_What you are asked to do_.
Every line below must be copied as written, except for pictures.

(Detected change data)

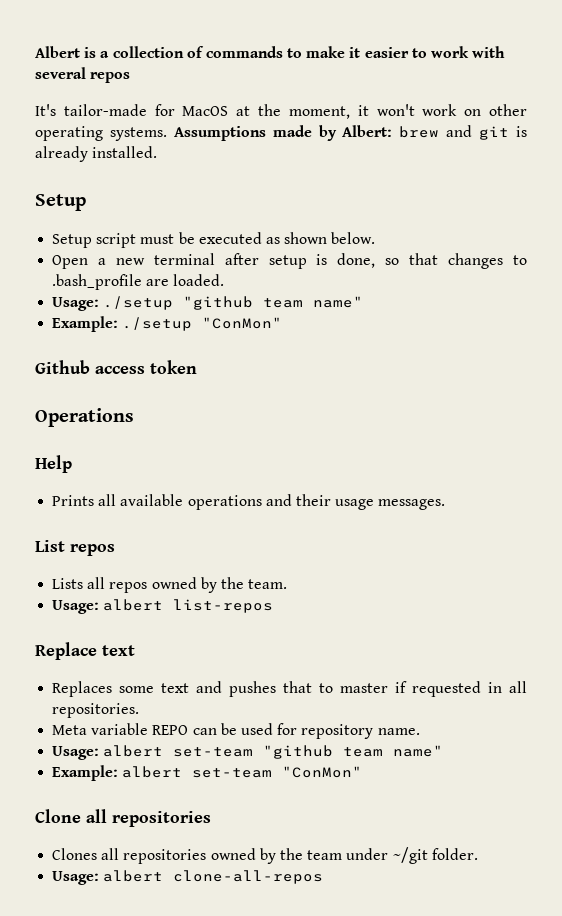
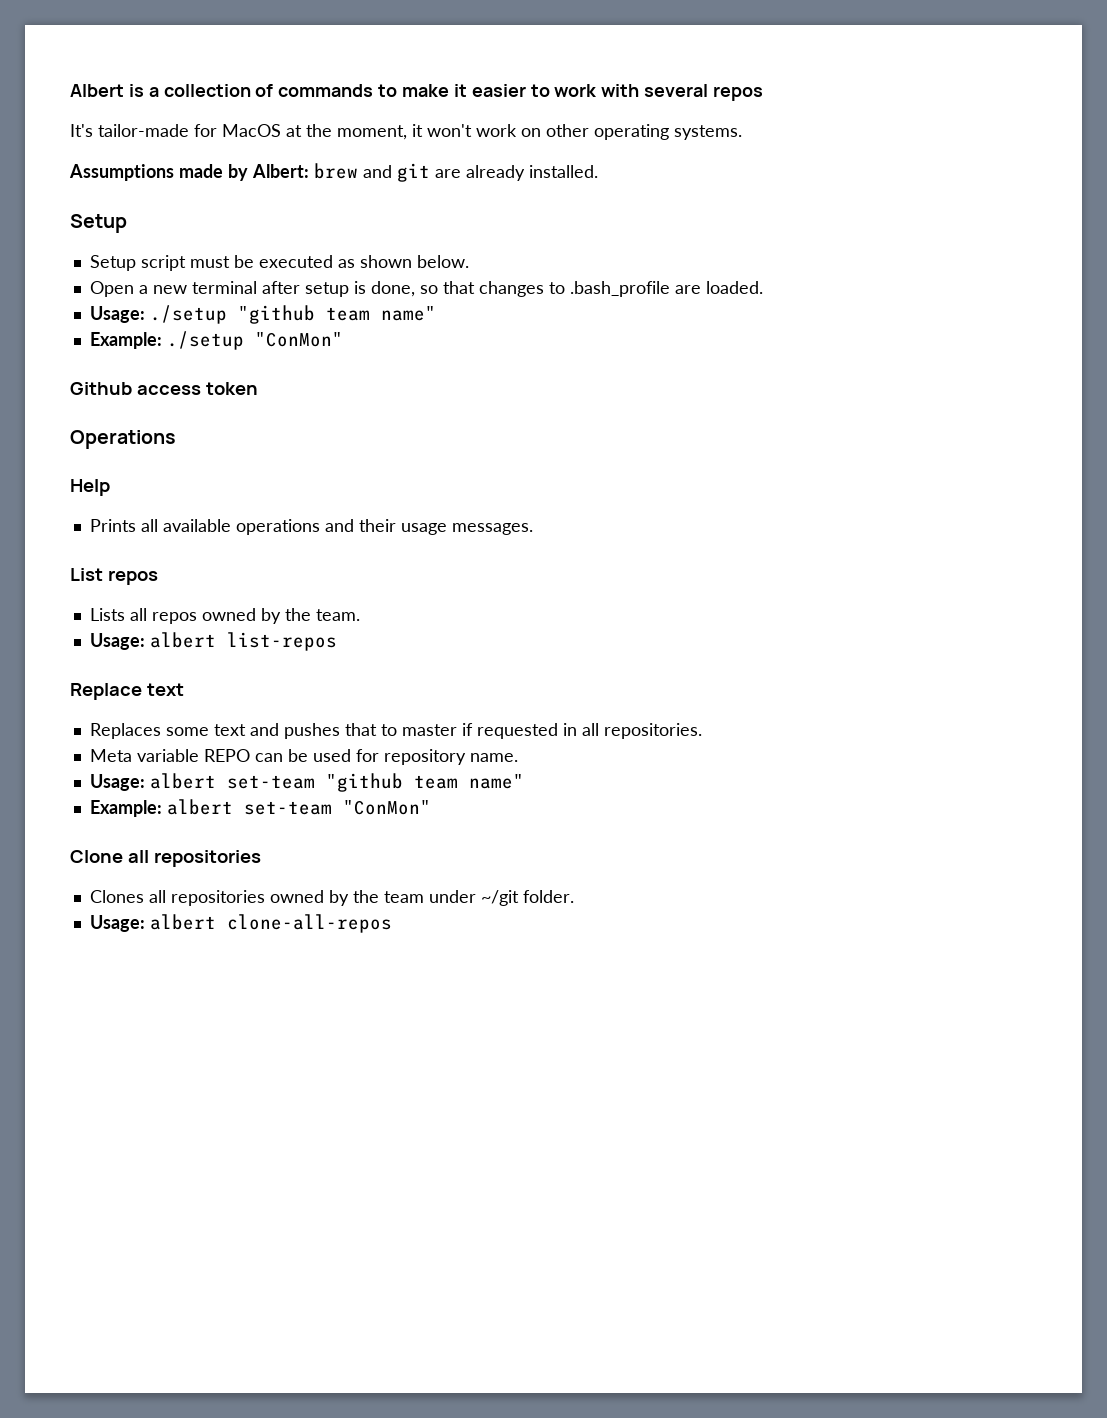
- It's tailor-made for MacOS at the moment, it won't work on other operating systems. Assumptions made by Albert: brew and git is already installed.
+ It's tailor-made for MacOS at the moment, it won't work on other operating systems.
+ Assumptions made by Albert: brew and git are already installed.

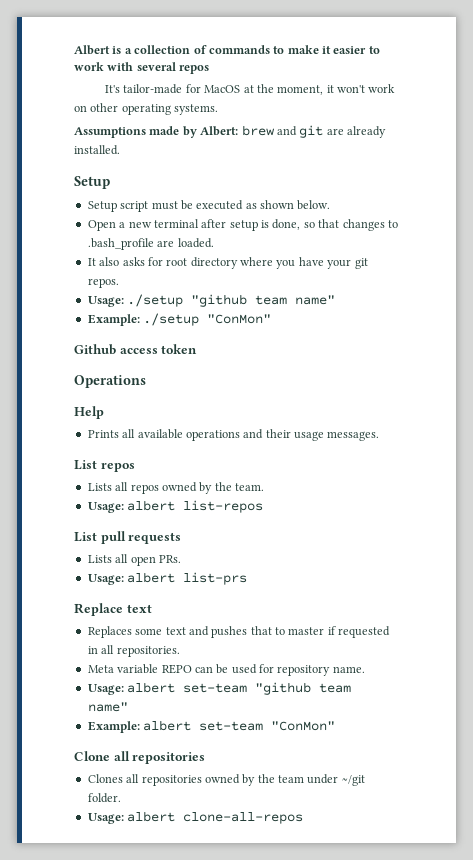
+ It also asks for root directory where you have your git repos.
+ List pull requests
+ Lists all open PRs.
+ Usage: albert list-prs

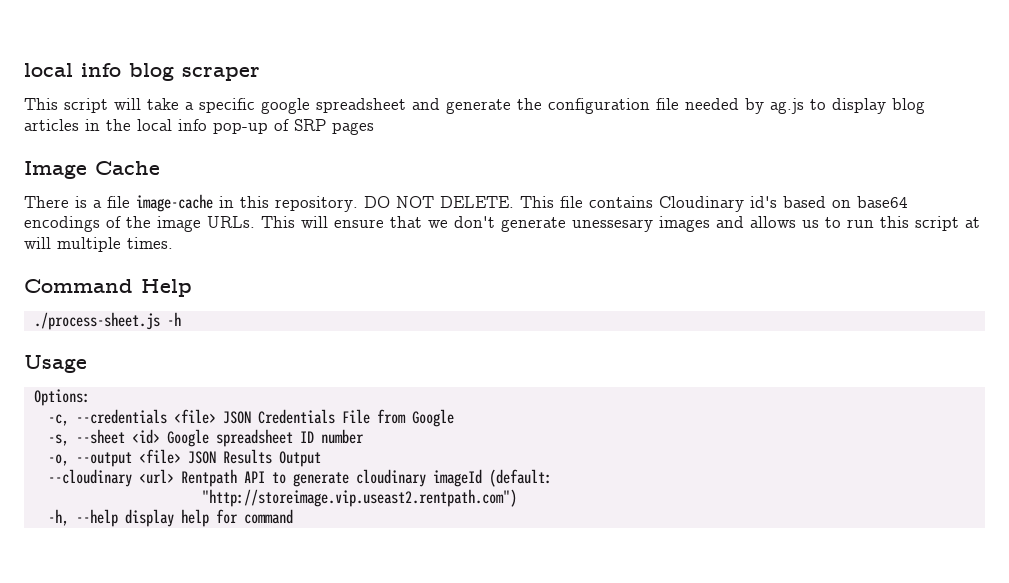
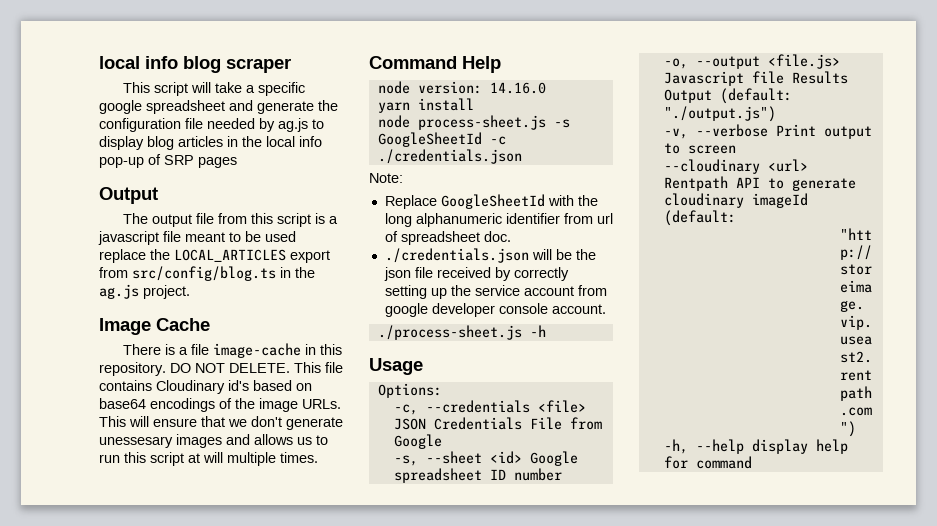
  This script will take a specific google spreadsheet and generate the configuration file needed by ag.js to display blog articles in the local info pop-up of SRP pages
+ Output
+ The output file from this script is a javascript file meant to be used replace the LOCAL_ARTICLES export from src/config/blog.ts in the ag.js project.
+ node version: 14.16.0
+ yarn install
+ node process-sheet.js -s GoogleSheetId -c ./credentials.json
+ Note:
+ Replace GoogleSheetId with the long alphanumeric identifier from url of spreadsheet doc.
+ ./credentials.json will be the json file received by correctly setting up the service account from google developer console account.
- -o, --output <file> JSON Results Output
+ -o, --output <file.js> Javascript file Results Output (default: "./output.js")
+ -v, --verbose Print output to screen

_Answer for this exercise_.
- It's tailor-made for MacOS at the moment, it won't work on other operating systems. Assumptions made by Albert: brew and git is already installed.
+ It's tailor-made for MacOS at the moment, it won't work on other operating systems.
+ Assumptions made by Albert: brew and git are already installed.

+ It also asks for root directory where you have your git repos.
+ List pull requests
+ Lists all open PRs.
+ Usage: albert list-prs

  This script will take a specific google spreadsheet and generate the configuration file needed by ag.js to display blog articles in the local info pop-up of SRP pages
+ Output
+ The output file from this script is a javascript file meant to be used replace the LOCAL_ARTICLES export from src/config/blog.ts in the ag.js project.
+ node version: 14.16.0
+ yarn install
+ node process-sheet.js -s GoogleSheetId -c ./credentials.json
+ Note:
+ Replace GoogleSheetId with the long alphanumeric identifier from url of spreadsheet doc.
+ ./credentials.json will be the json file received by correctly setting up the service account from google developer console account.
- -o, --output <file> JSON Results Output
+ -o, --output <file.js> Javascript file Results Output (default: "./output.js")
+ -v, --verbose Print output to screen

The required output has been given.